══ SUPPLIED RECORDS ══
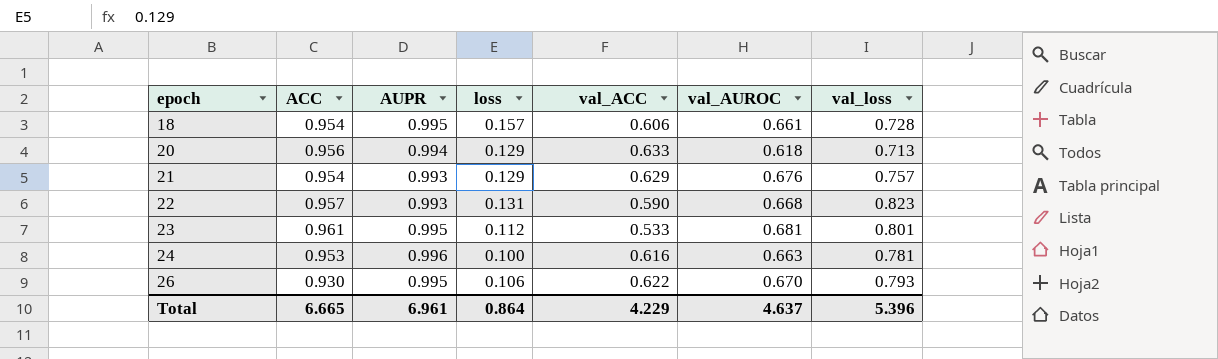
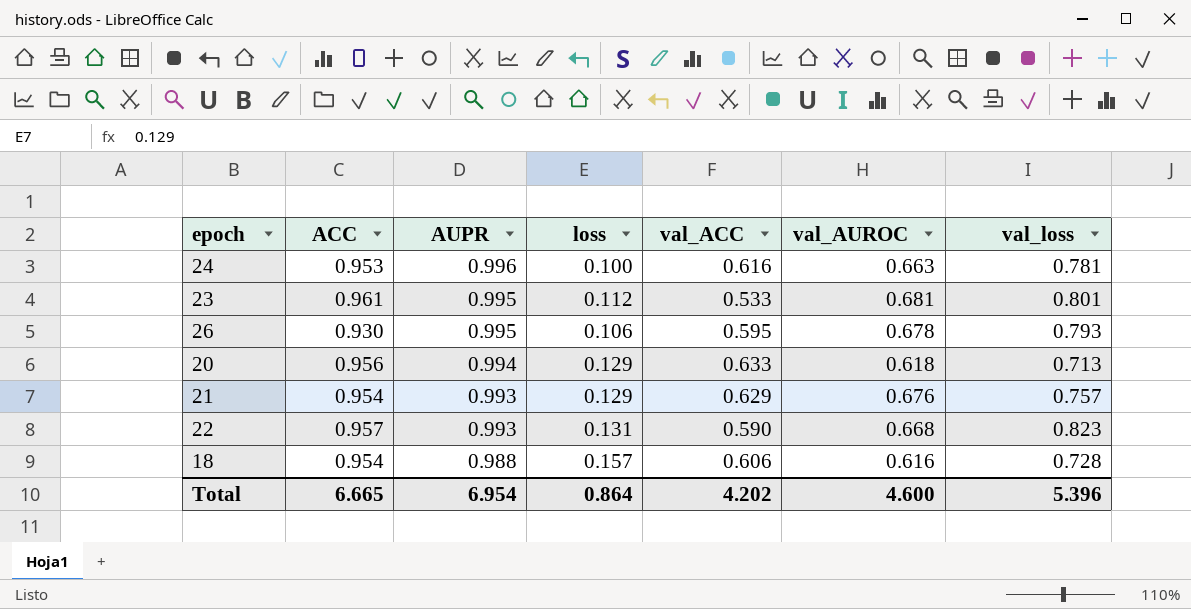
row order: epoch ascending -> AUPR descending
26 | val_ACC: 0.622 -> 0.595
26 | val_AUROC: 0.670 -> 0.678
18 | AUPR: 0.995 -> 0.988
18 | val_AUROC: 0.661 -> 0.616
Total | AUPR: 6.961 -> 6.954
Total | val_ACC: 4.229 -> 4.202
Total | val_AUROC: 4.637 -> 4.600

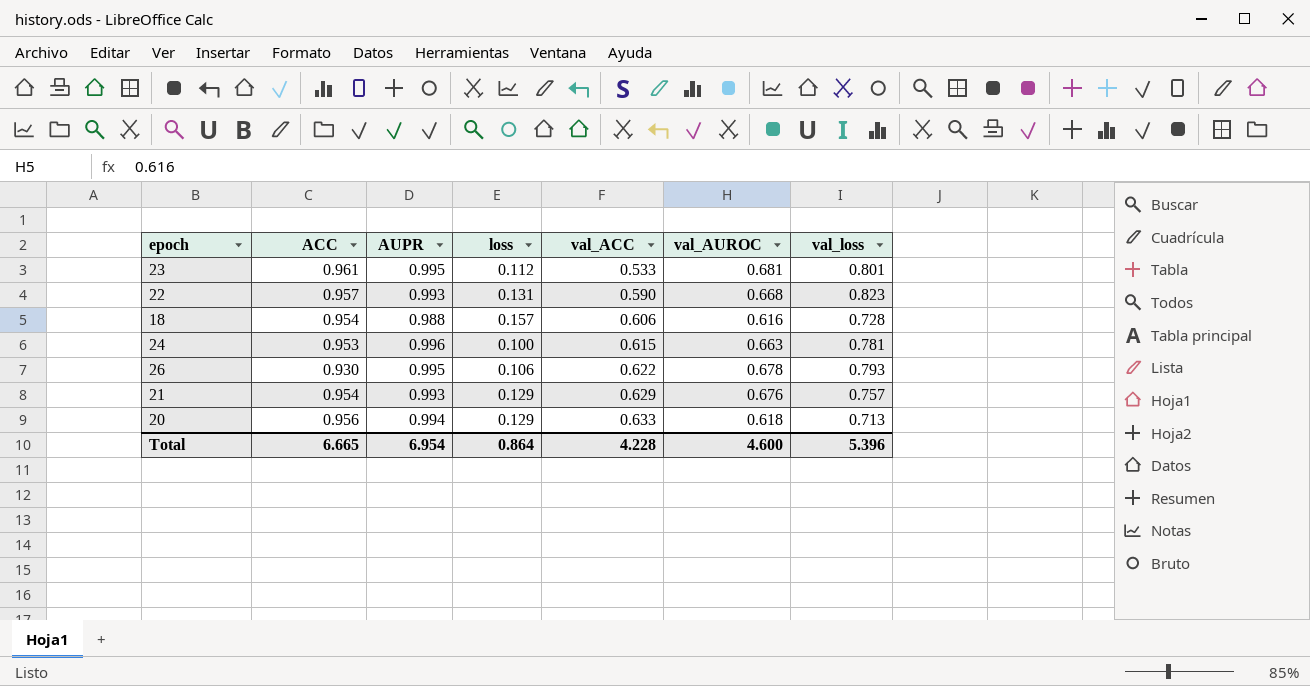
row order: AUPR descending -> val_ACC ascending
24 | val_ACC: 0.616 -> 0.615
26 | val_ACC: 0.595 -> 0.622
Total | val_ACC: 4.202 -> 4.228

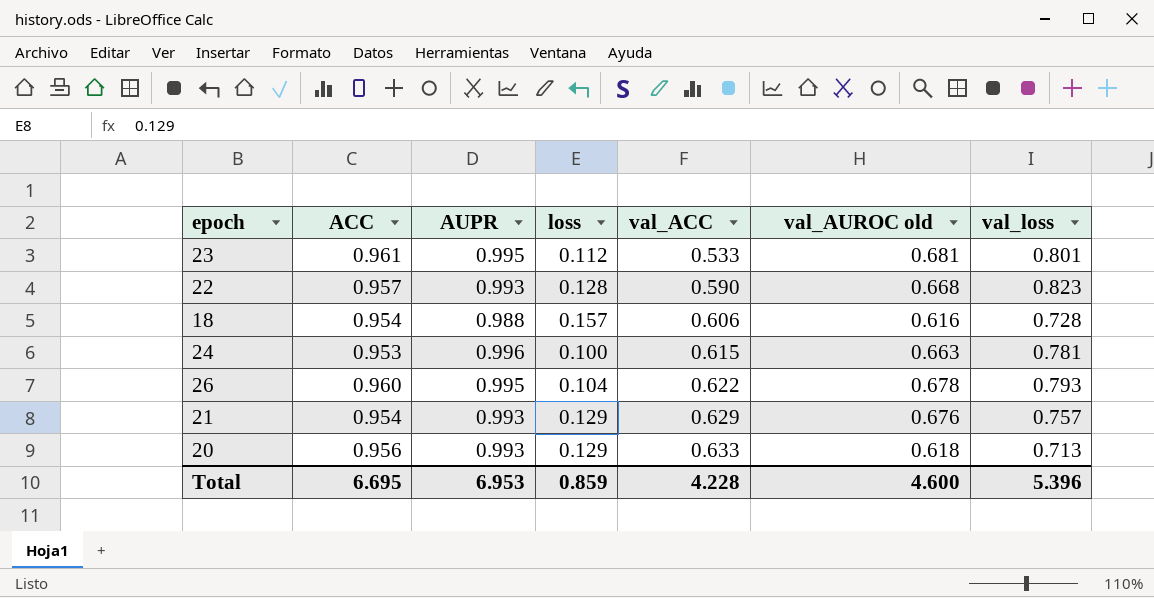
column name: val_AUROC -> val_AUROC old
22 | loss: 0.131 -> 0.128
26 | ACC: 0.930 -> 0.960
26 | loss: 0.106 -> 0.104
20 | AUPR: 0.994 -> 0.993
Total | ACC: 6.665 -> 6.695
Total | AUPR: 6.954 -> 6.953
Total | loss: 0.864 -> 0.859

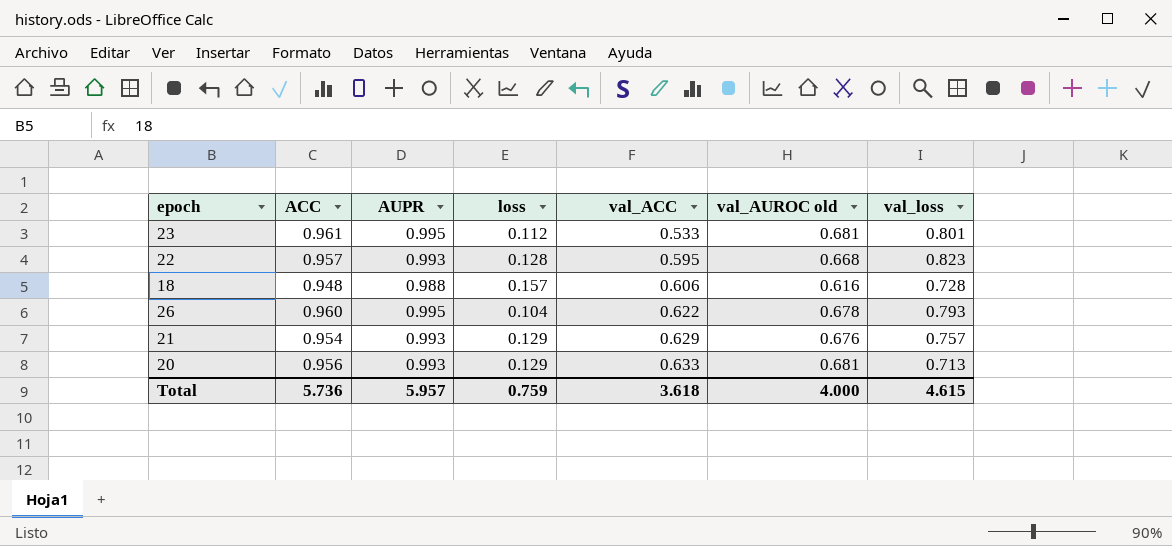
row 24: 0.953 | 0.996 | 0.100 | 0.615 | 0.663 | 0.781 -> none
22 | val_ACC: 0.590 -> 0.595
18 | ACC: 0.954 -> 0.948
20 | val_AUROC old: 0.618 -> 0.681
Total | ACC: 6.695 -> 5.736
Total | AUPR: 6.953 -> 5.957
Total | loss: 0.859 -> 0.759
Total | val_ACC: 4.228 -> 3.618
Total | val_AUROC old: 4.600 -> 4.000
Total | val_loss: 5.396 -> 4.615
═══
══ SUPPLIED RECORDS ══
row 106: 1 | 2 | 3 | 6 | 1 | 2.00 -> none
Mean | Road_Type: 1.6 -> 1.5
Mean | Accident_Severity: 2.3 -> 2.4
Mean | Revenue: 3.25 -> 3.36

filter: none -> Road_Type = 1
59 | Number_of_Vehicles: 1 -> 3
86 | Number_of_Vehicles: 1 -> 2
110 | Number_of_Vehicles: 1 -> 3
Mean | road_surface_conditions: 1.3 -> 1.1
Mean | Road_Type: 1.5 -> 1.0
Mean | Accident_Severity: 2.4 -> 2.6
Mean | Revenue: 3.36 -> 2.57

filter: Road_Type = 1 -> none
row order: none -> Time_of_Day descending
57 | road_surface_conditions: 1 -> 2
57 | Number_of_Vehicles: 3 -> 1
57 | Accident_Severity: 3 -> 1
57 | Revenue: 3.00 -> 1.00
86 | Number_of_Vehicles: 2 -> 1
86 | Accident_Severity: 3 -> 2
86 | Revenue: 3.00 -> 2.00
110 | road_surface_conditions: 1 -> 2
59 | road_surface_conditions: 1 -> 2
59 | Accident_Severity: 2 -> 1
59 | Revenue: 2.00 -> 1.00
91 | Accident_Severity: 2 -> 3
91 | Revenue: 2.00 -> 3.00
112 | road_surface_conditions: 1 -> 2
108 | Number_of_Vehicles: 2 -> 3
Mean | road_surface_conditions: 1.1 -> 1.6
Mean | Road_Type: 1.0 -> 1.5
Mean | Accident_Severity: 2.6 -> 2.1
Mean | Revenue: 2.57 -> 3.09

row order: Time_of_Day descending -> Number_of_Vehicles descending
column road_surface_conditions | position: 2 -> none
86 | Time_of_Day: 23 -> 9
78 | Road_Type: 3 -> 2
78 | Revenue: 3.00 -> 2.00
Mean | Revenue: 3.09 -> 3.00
═══
══ SUPPLIED RECORDS ══
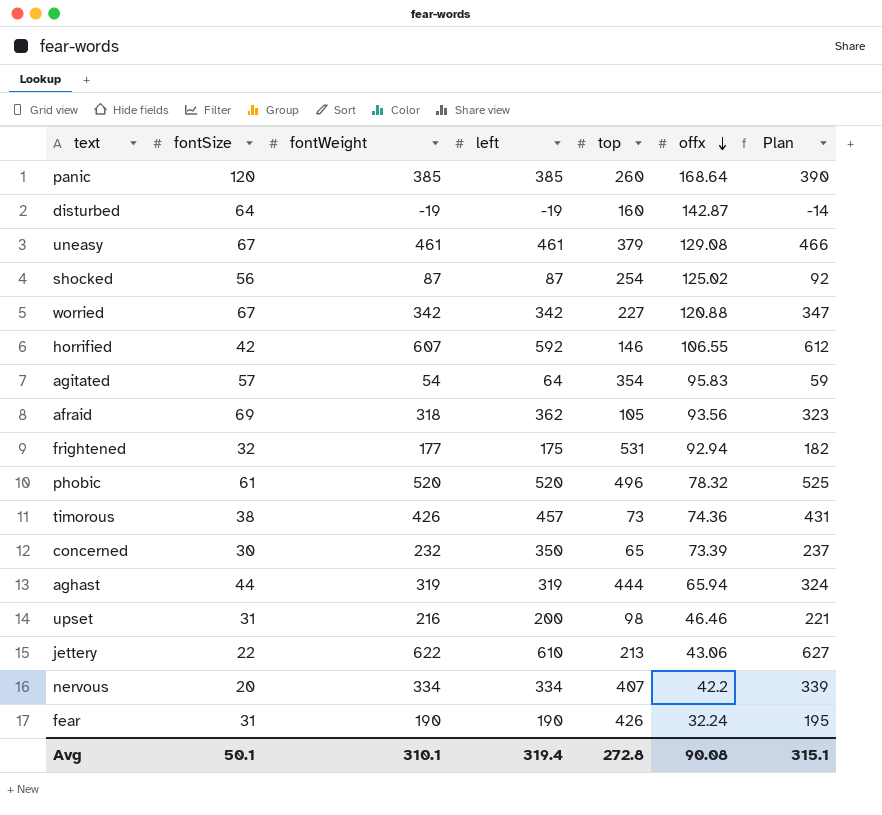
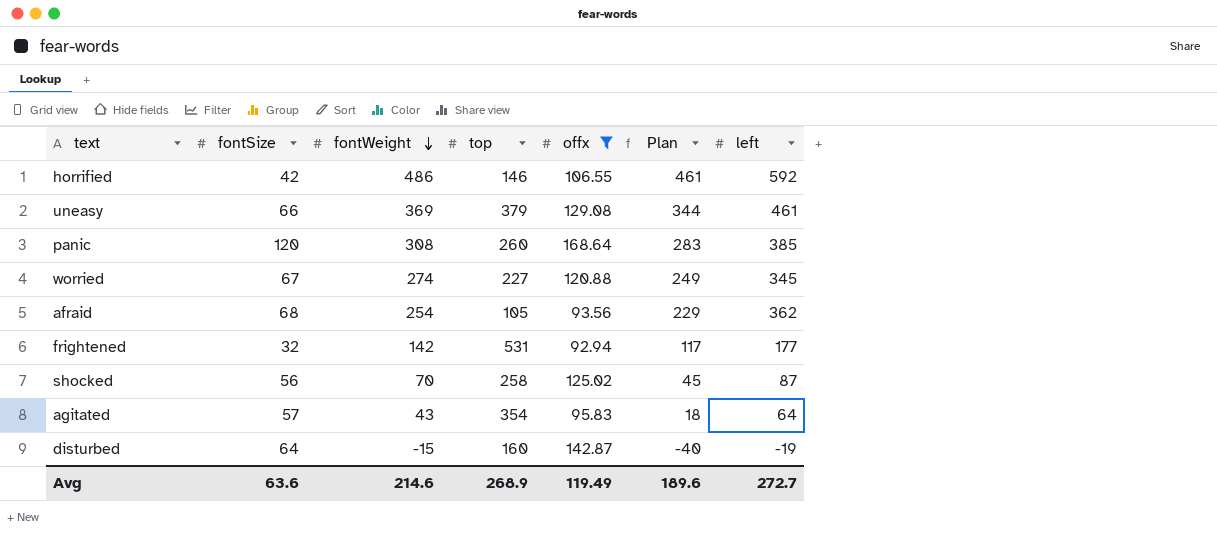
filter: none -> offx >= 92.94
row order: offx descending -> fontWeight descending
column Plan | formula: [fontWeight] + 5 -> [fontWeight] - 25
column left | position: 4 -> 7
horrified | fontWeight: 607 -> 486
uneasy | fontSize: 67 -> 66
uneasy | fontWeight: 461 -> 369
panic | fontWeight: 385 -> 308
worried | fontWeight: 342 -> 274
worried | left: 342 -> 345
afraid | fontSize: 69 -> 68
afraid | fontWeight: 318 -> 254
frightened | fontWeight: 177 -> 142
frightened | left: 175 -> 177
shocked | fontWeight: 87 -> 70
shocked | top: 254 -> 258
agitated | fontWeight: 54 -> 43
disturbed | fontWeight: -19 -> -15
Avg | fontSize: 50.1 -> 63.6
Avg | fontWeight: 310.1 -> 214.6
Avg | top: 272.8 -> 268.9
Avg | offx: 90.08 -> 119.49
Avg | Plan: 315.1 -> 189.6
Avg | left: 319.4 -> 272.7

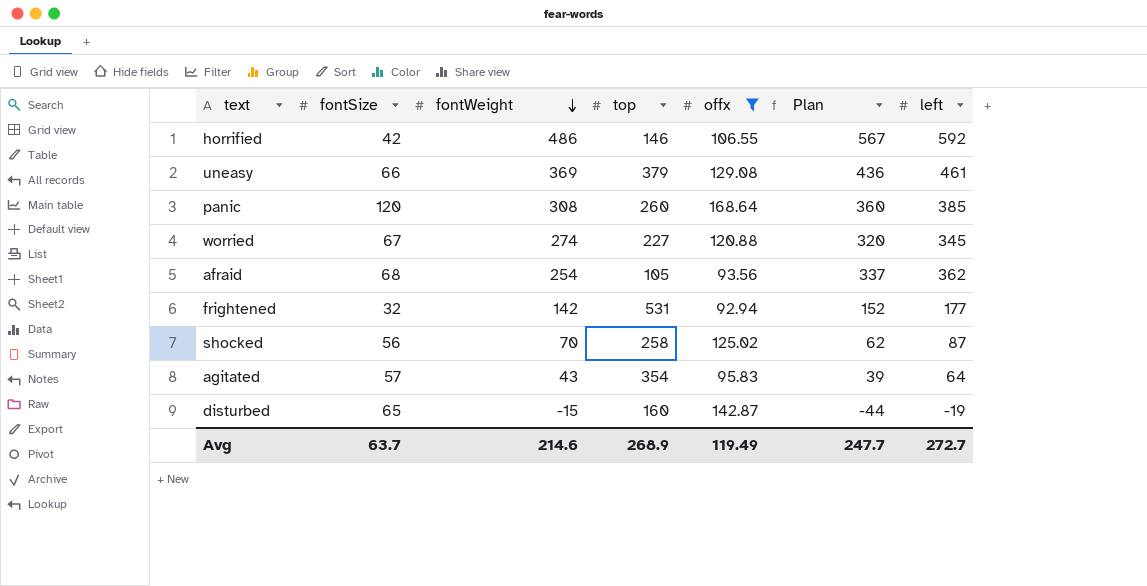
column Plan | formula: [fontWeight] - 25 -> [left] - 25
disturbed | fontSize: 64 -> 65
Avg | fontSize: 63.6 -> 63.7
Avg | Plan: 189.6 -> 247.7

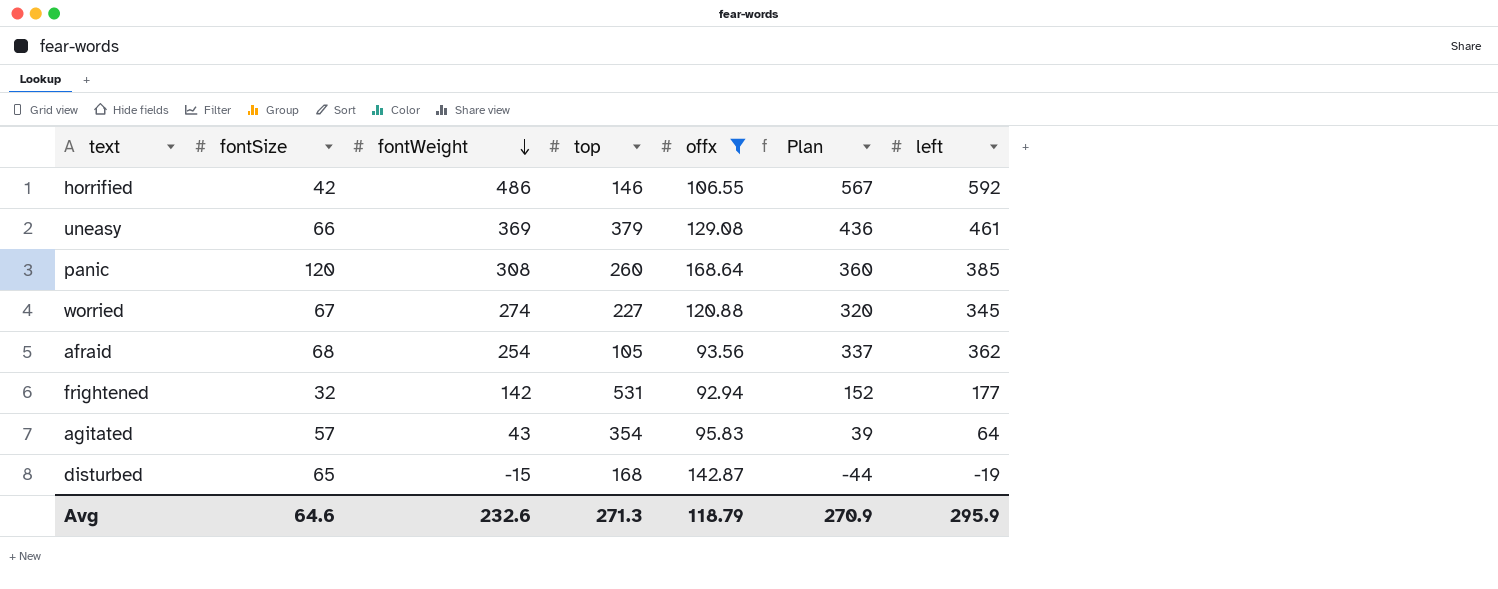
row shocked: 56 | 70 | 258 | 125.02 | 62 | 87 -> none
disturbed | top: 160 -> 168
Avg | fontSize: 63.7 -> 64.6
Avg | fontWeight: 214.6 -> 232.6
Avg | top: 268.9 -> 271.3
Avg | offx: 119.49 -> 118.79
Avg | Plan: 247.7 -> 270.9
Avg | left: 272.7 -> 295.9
═══
= TASK ITEM =
Looking at the entries above, can you reproduce exactly the lines from the one that holds "Total | AUPR: 6.953 -> 5.957" through the one that holds "Total | val_loss: 5.396 -> 4.615", and only those?

= WRITTEN ANSWER =
Total | AUPR: 6.953 -> 5.957
Total | loss: 0.859 -> 0.759
Total | val_ACC: 4.228 -> 3.618
Total | val_AUROC old: 4.600 -> 4.000
Total | val_loss: 5.396 -> 4.615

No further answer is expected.